● **Aim of the task**
Go through the listing beneath this task and return every line that carries the string "subtotal".

● **Material for this exercise**

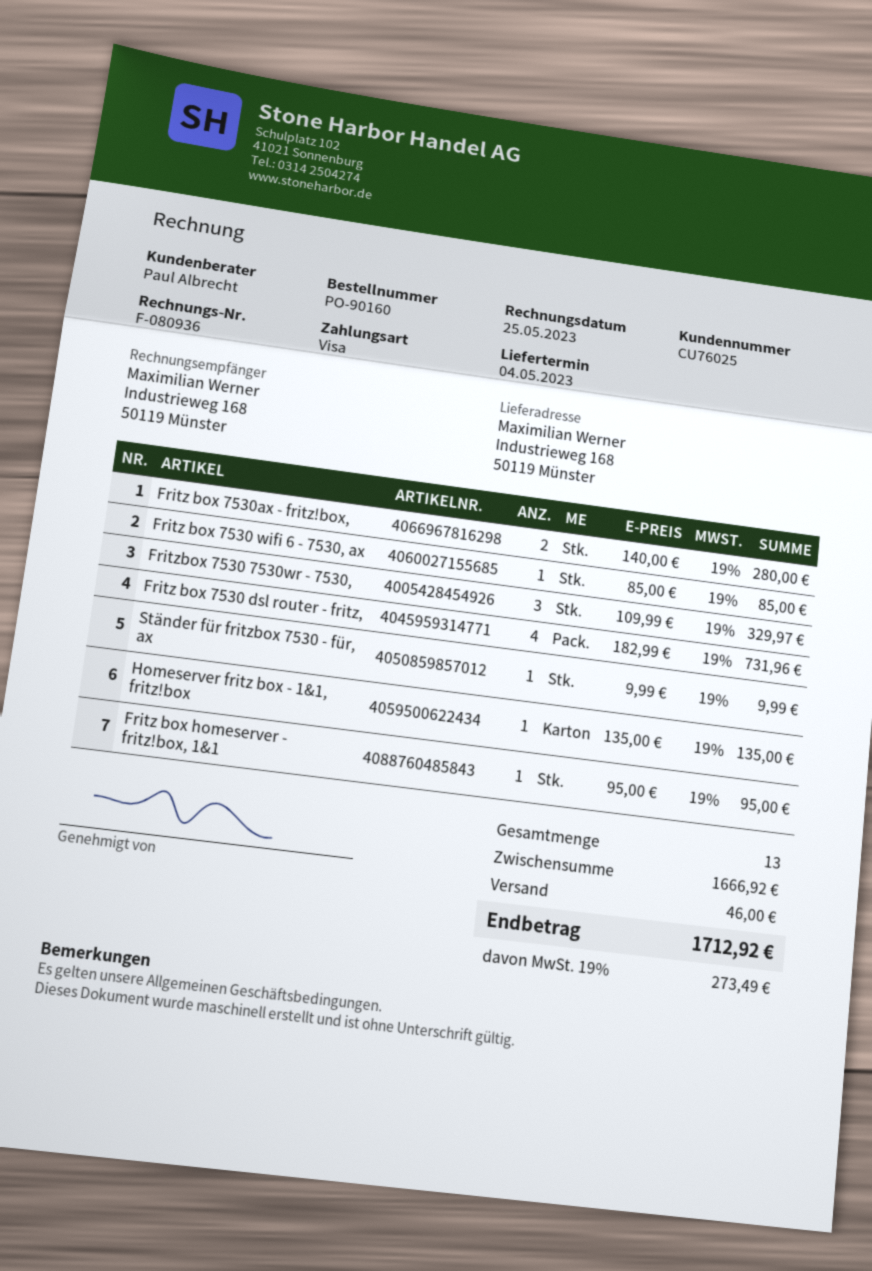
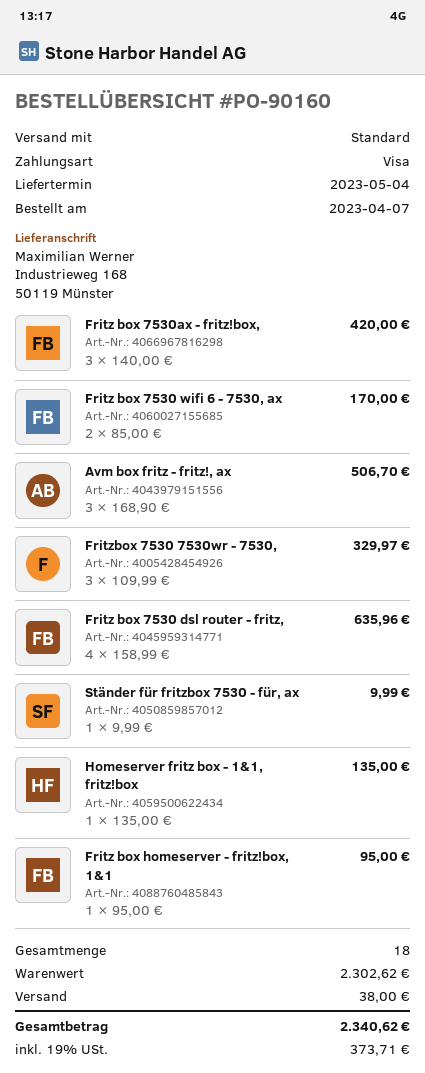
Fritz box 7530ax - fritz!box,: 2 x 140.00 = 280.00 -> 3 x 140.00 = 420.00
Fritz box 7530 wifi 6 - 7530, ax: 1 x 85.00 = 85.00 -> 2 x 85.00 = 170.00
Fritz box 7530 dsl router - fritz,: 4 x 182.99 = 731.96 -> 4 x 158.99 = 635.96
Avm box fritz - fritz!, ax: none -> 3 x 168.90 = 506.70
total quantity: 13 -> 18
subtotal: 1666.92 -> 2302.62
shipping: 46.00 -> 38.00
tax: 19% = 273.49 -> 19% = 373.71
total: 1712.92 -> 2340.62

* * *

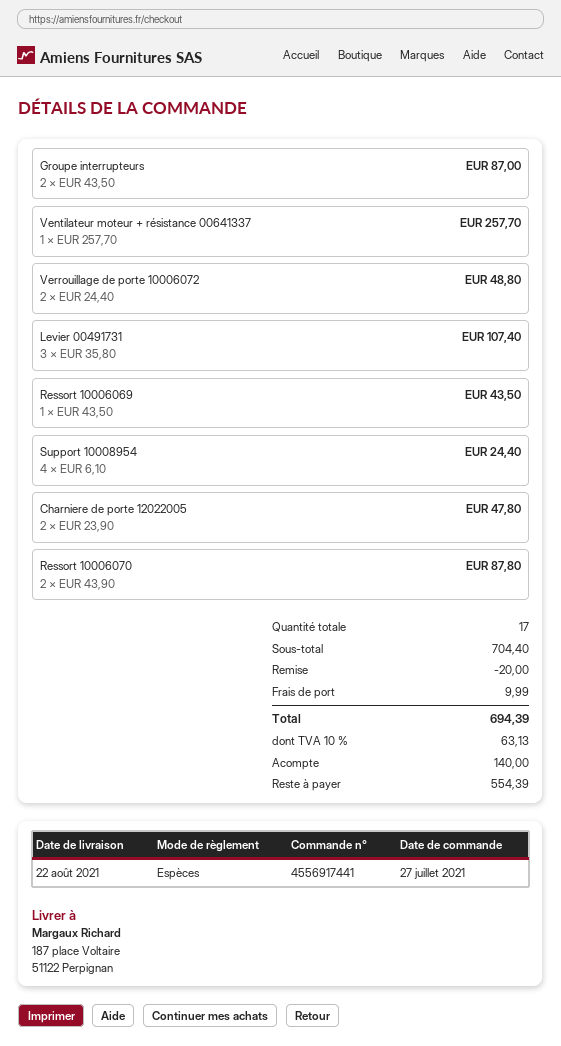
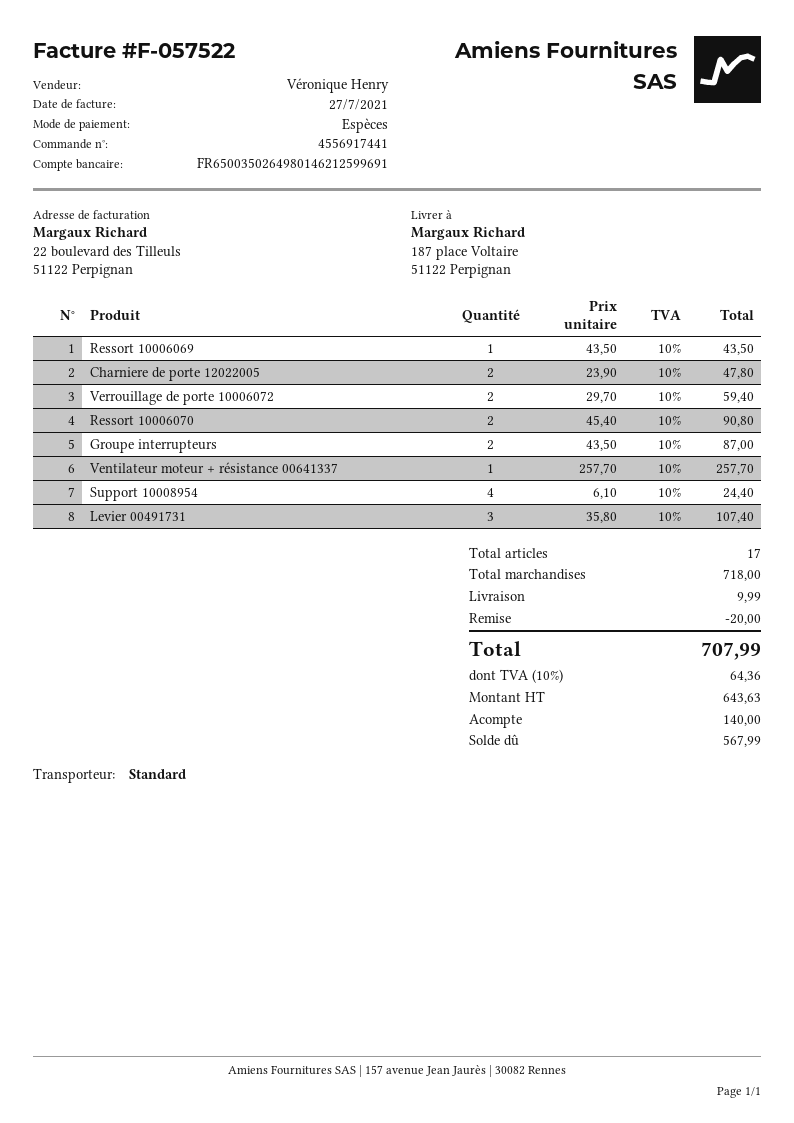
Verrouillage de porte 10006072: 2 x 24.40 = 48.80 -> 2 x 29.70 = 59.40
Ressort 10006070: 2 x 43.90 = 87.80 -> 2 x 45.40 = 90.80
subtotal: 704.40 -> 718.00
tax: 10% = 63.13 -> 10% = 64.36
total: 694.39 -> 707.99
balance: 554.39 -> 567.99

● **Exercise output**
subtotal: 1666.92 -> 2302.62
subtotal: 704.40 -> 718.00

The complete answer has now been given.